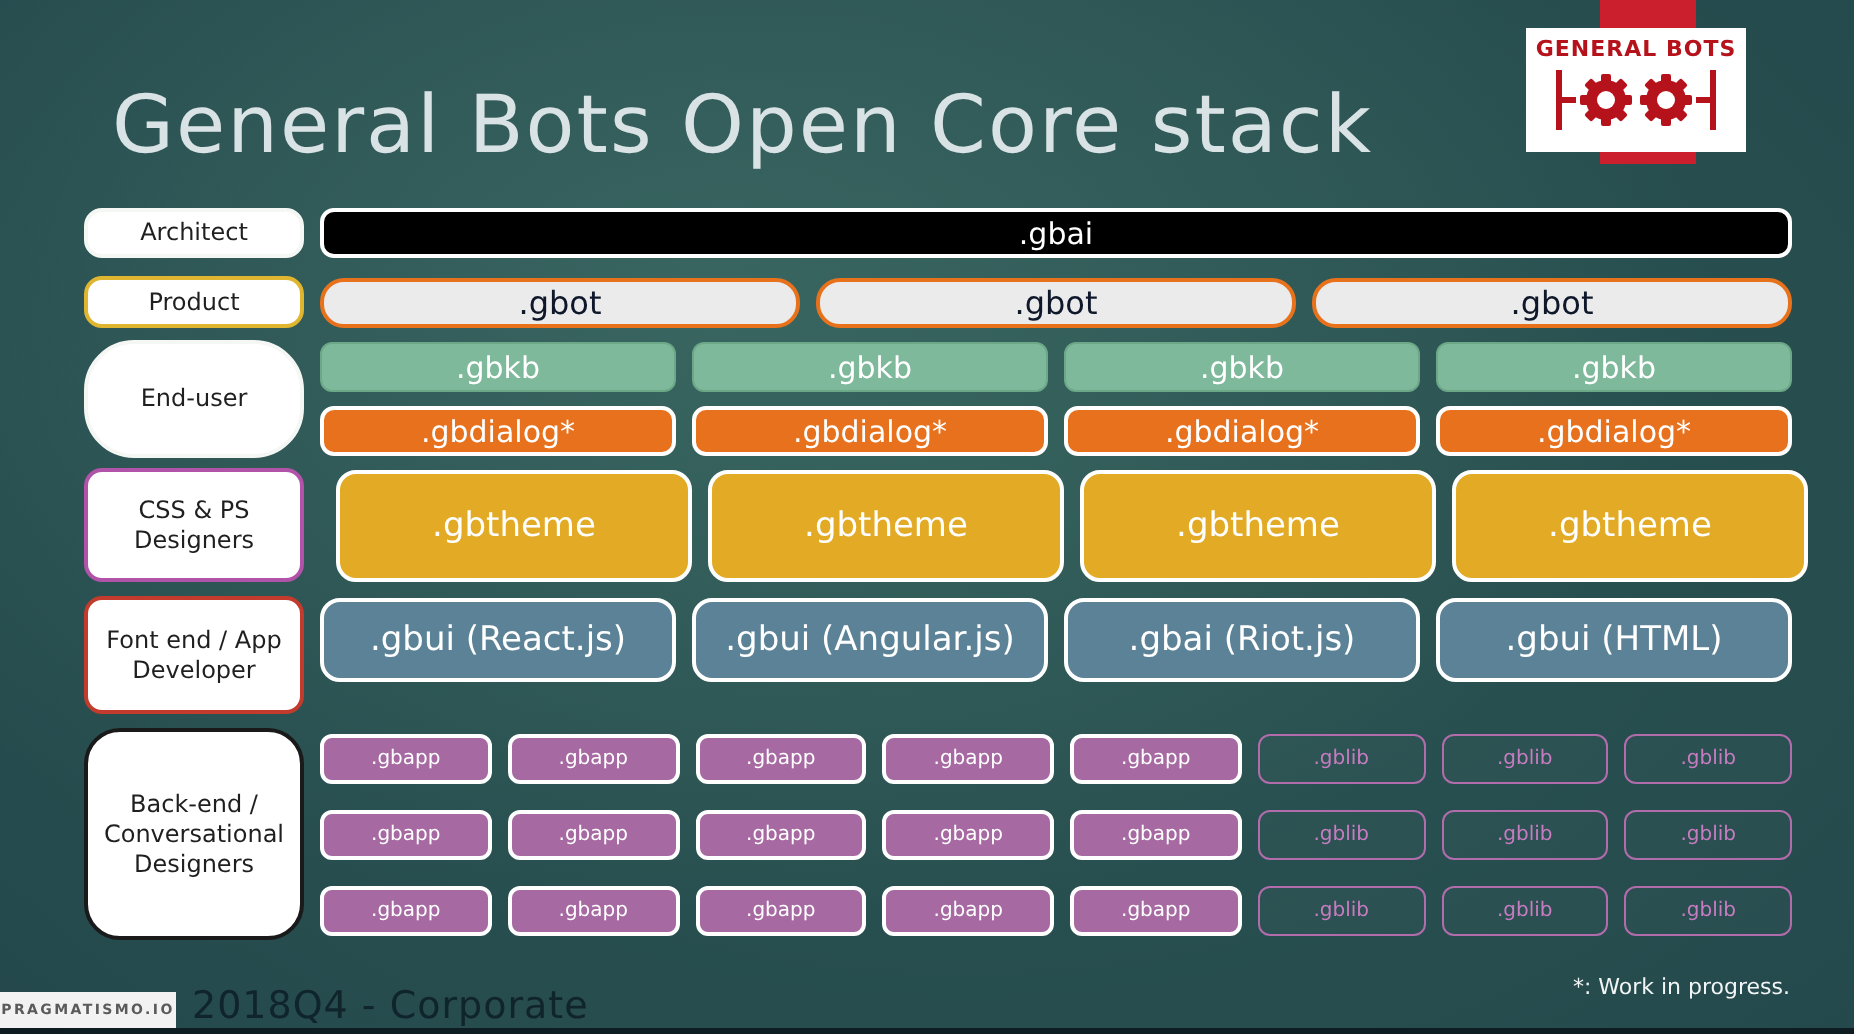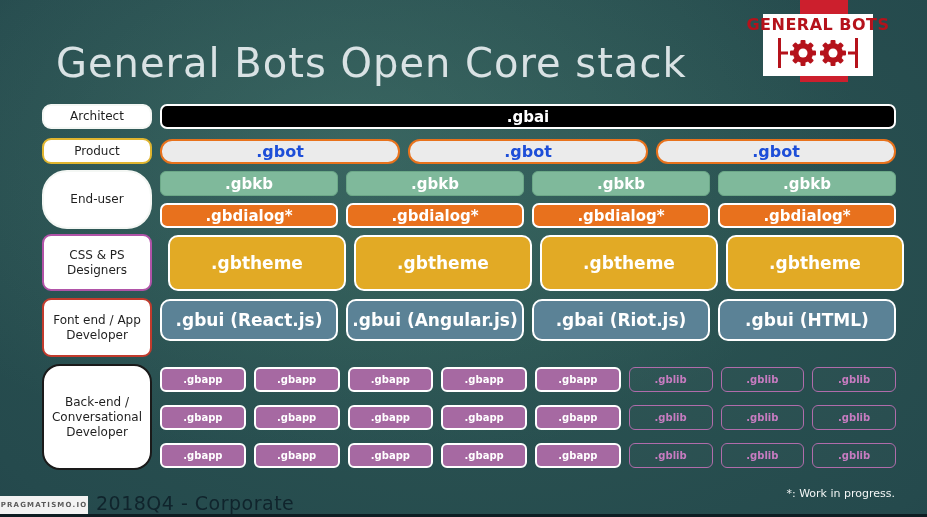"GENERAL BOTS" .logo-text { font-size: 16px -> 11px }
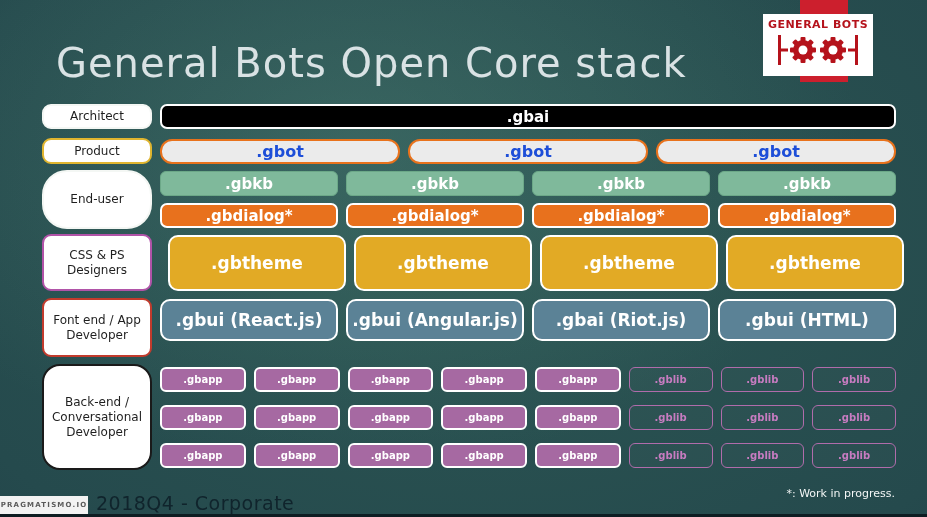".gbai" .row { font-weight: bold -> none }
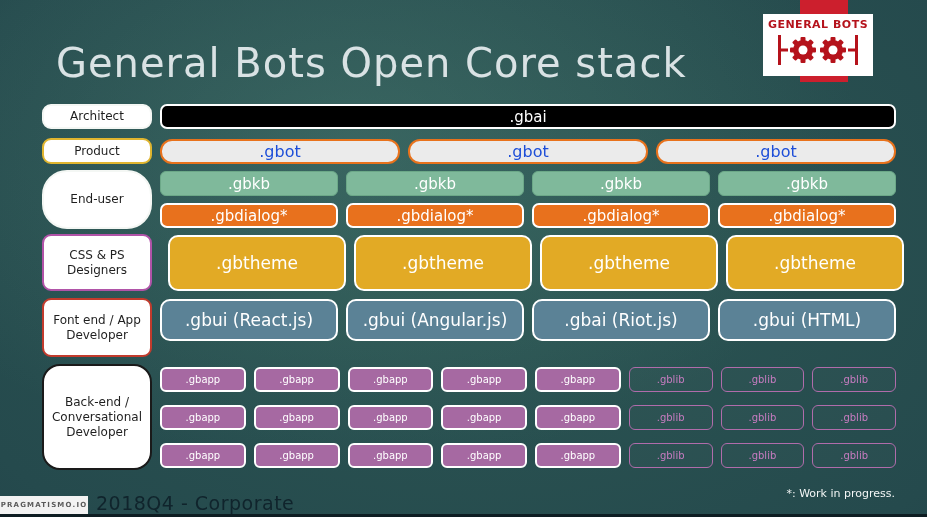".gbot" .bar-gbot { color: #1d4ed8 -> #0f172a }
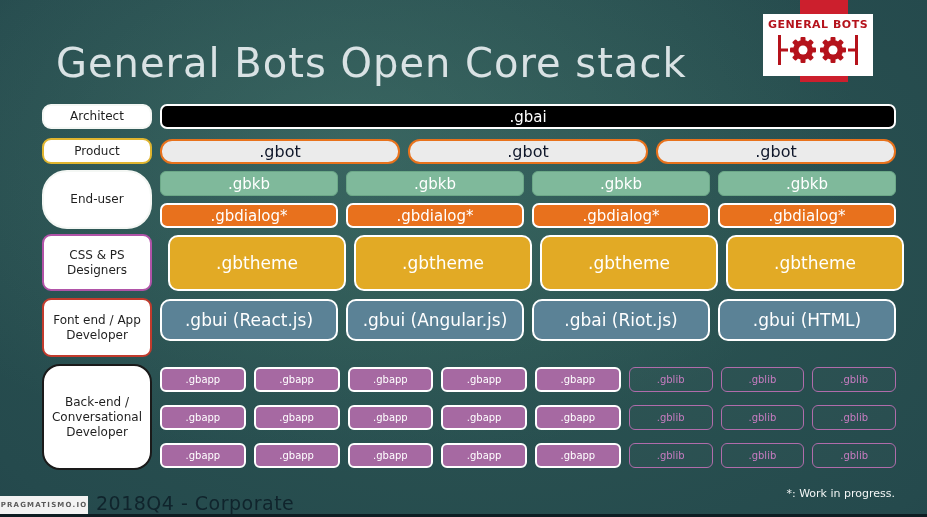"Back-end / Conversational Developer" div.role { text: Developer -> Designers }
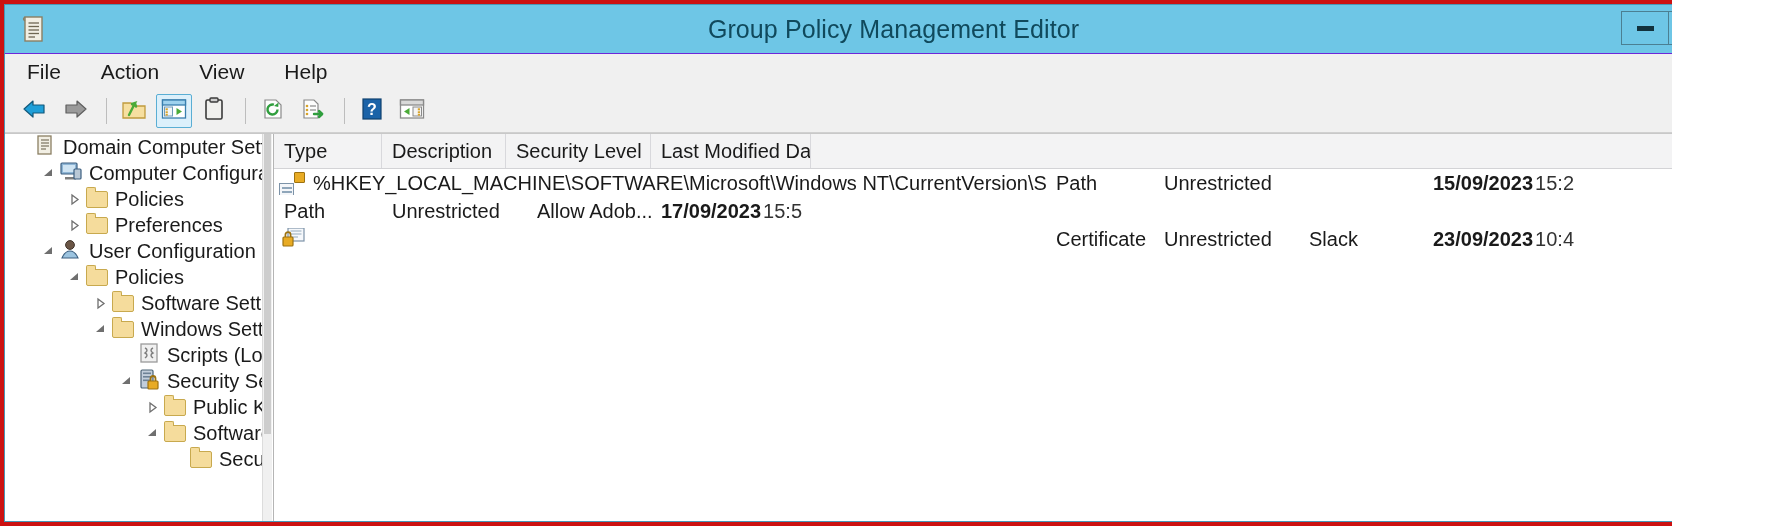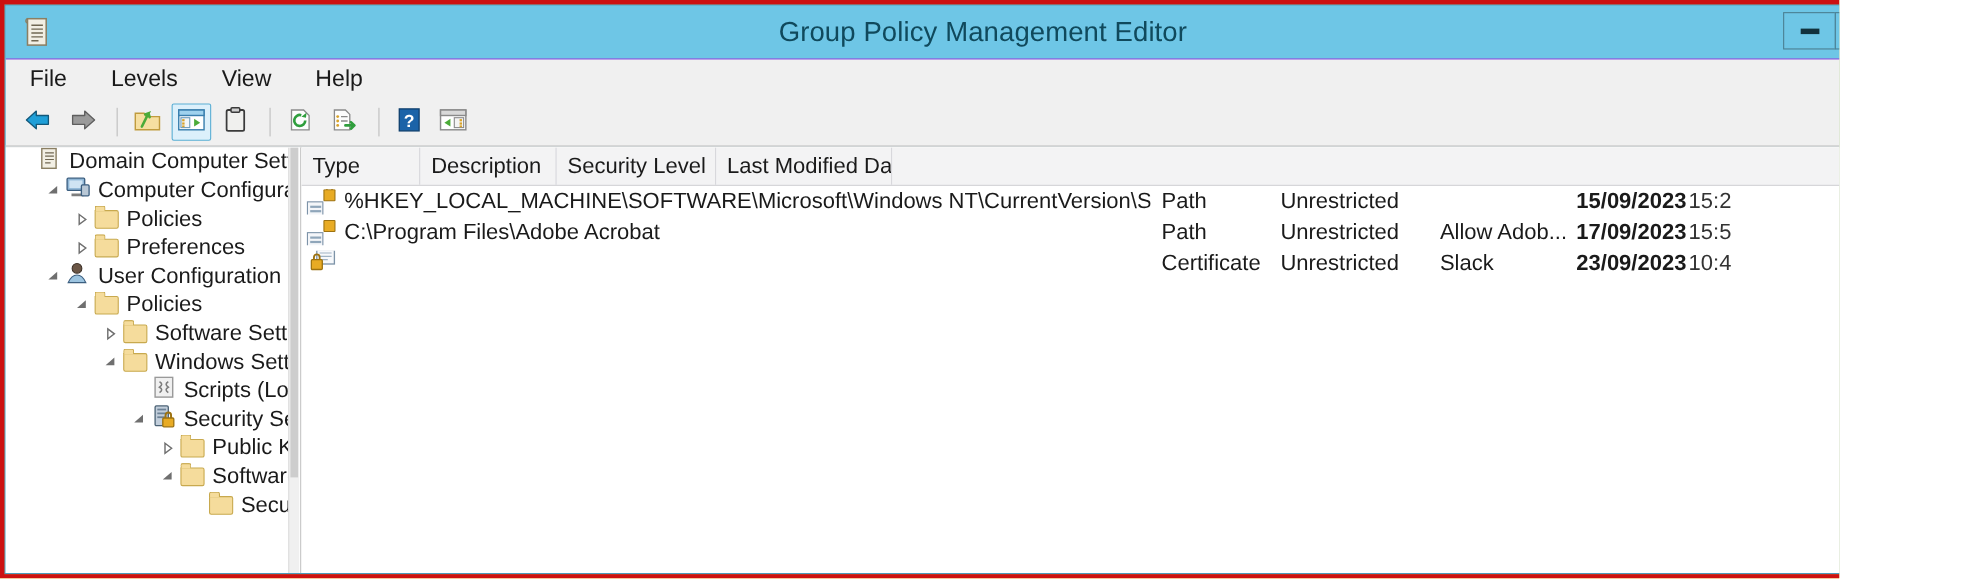"Group Policy Management Editor" #app { background: #eab308 -> #7dd3fc }
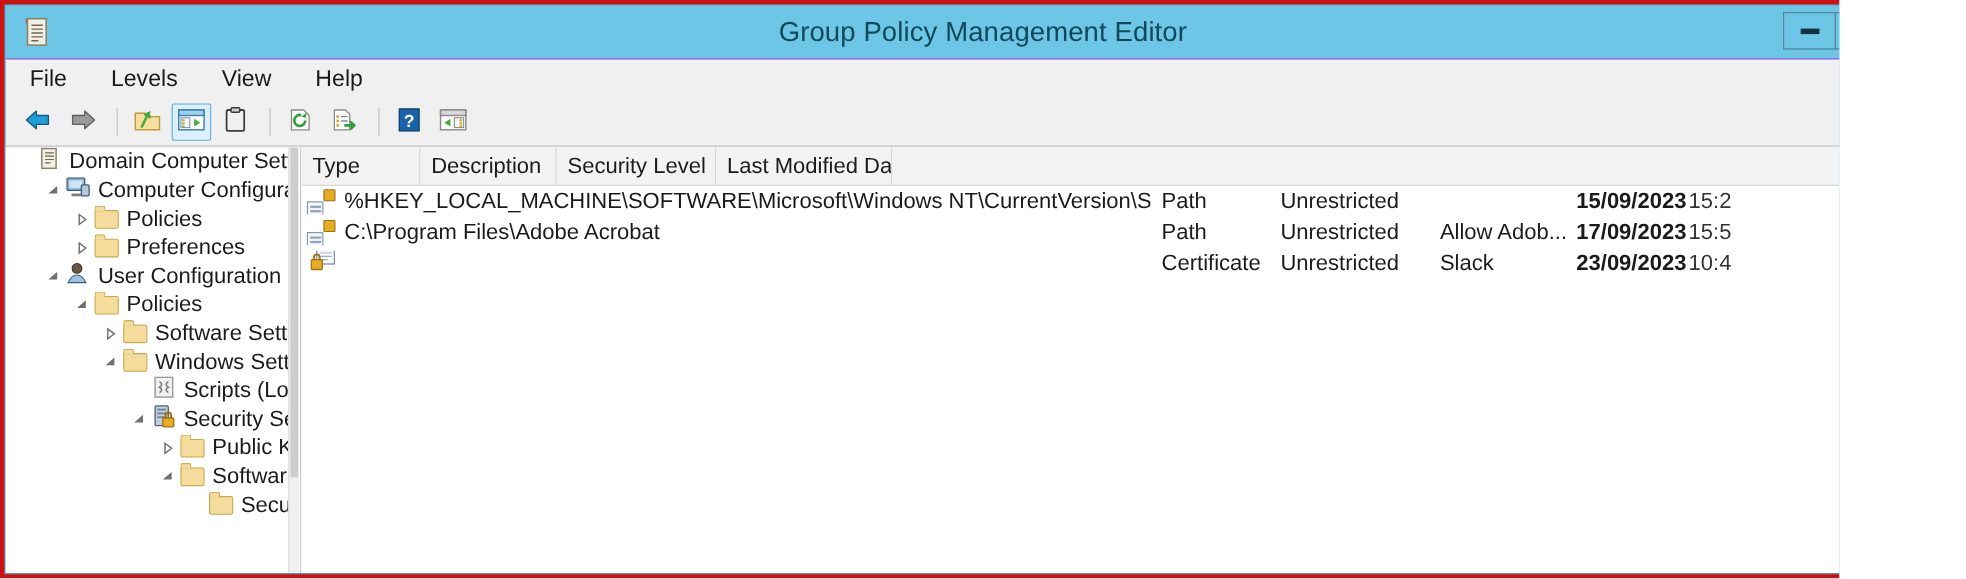"Levels" div.menu-item { text: Levels -> Action }
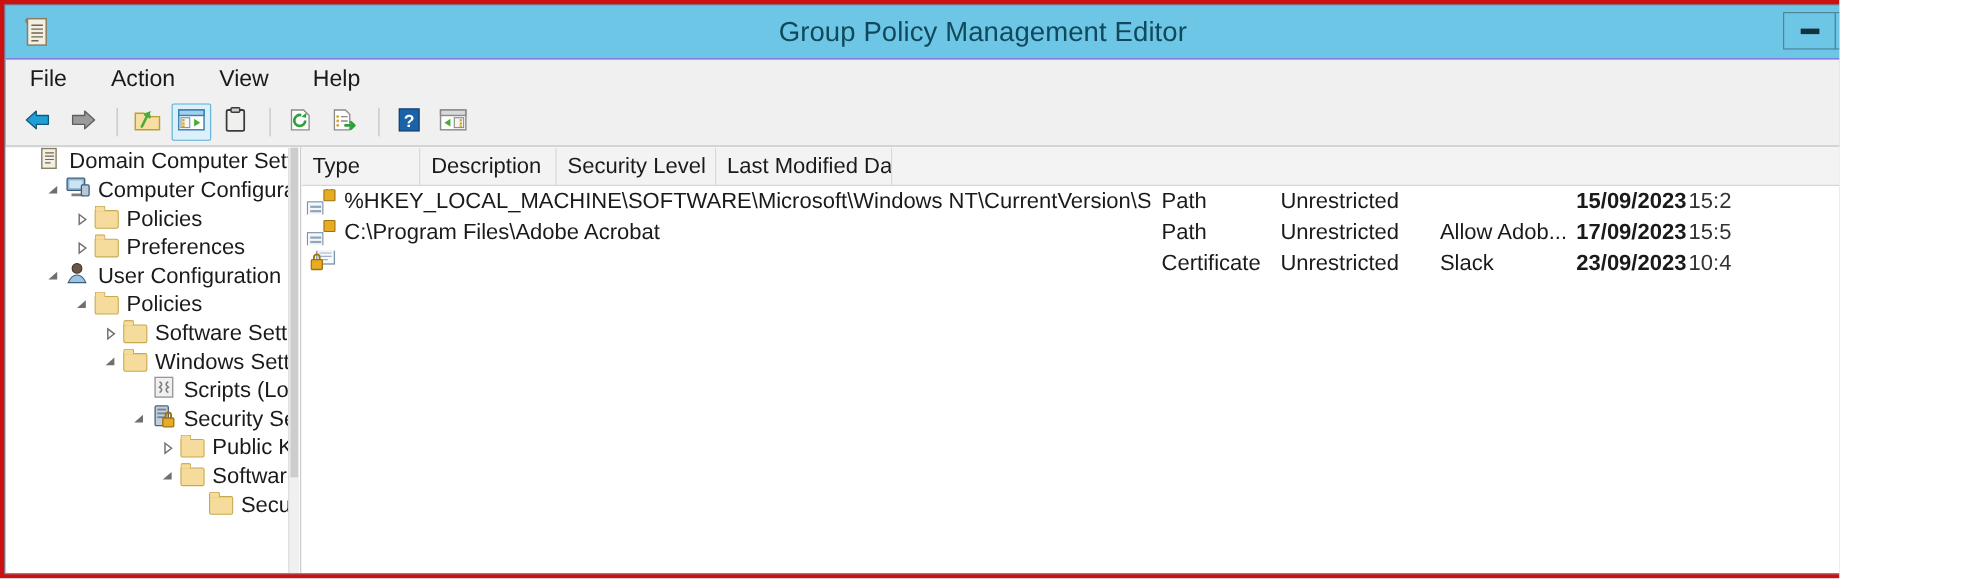"C:\Program Files\Adobe Acrobat" div.cell { html: <div> <span> <span><span><span></span><span></span><span></span><span></span><span></span></span></span> </span> <span>C:\Program Files\Adobe Acrobat</span> </div> -> none }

## About this exercise
Starting at the line that contains "font-weight: bold ->", please write out every line to the end of the entries, inclusive, copied exactly and with pictures omitted.

## The answer
".gbai" .row { font-weight: bold -> none }
".gbot" .bar-gbot { color: #1d4ed8 -> #0f172a }
"Back-end / Conversational Developer" div.role { text: Developer -> Designers }
"Group Policy Management Editor" #app { background: #eab308 -> #7dd3fc }
"Levels" div.menu-item { text: Levels -> Action }
"C:\Program Files\Adobe Acrobat" div.cell { html: <div> <span> <span><span><span></span><span></span><span></span><span></span><span></span></span></span> </span> <span>C:\Program Files\Adobe Acrobat</span> </div> -> none }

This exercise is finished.